━━━ Data provided
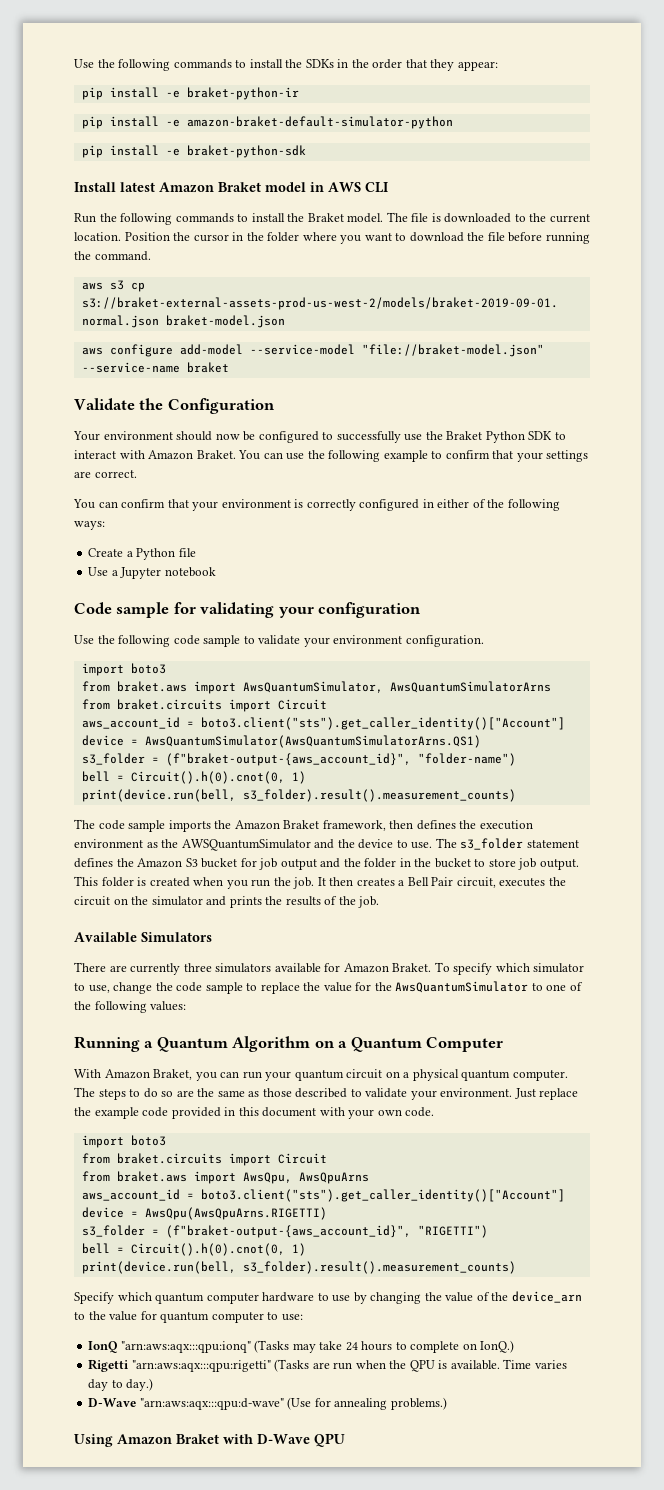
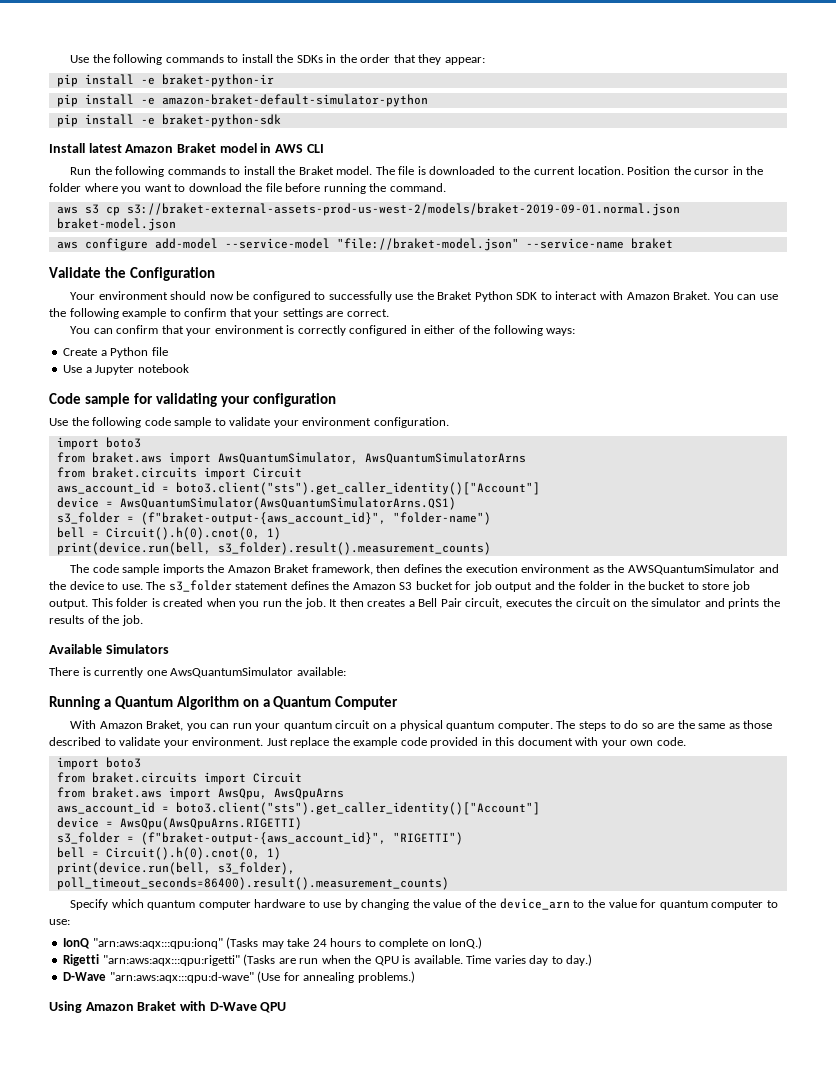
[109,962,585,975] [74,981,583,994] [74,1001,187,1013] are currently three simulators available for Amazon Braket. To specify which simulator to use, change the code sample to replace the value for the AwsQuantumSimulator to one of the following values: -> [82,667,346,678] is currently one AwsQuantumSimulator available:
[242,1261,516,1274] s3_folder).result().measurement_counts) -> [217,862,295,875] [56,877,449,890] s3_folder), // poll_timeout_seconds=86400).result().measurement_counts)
━━━━━━
━━━ Data provided
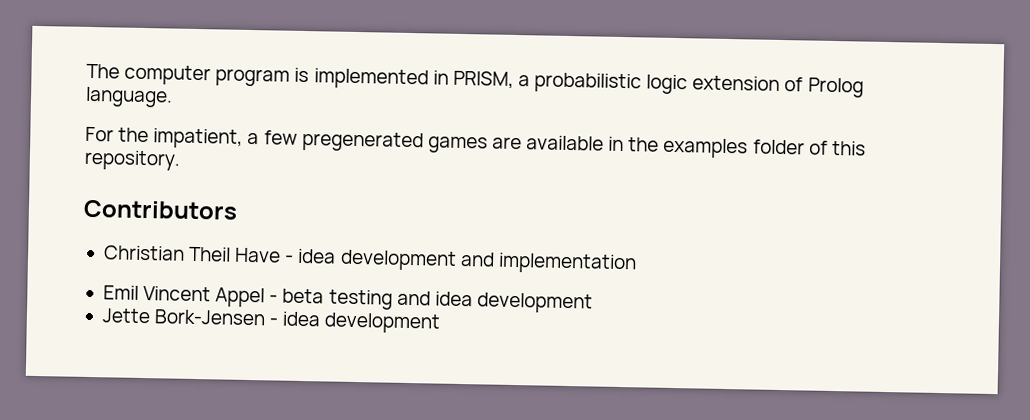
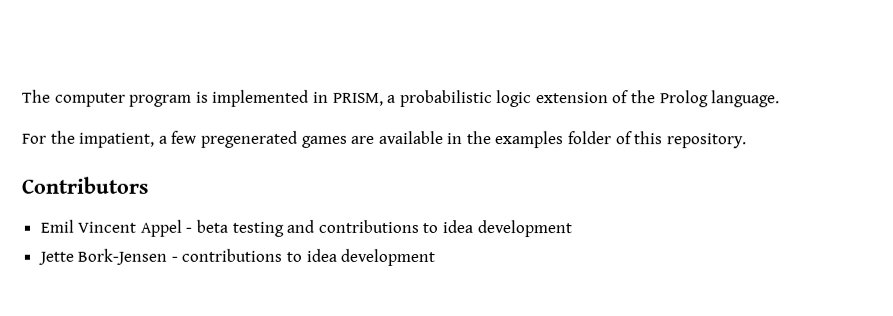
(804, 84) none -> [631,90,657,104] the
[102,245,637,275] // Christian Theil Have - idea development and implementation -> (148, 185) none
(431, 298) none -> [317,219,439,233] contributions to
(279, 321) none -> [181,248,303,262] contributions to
━━━━━━
**Problem details**
Show all lines in the records above that hold "none".

**Answer area**
(804, 84) none -> [631,90,657,104] the
[102,245,637,275] // Christian Theil Have - idea development and implementation -> (148, 185) none
(431, 298) none -> [317,219,439,233] contributions to
(279, 321) none -> [181,248,303,262] contributions to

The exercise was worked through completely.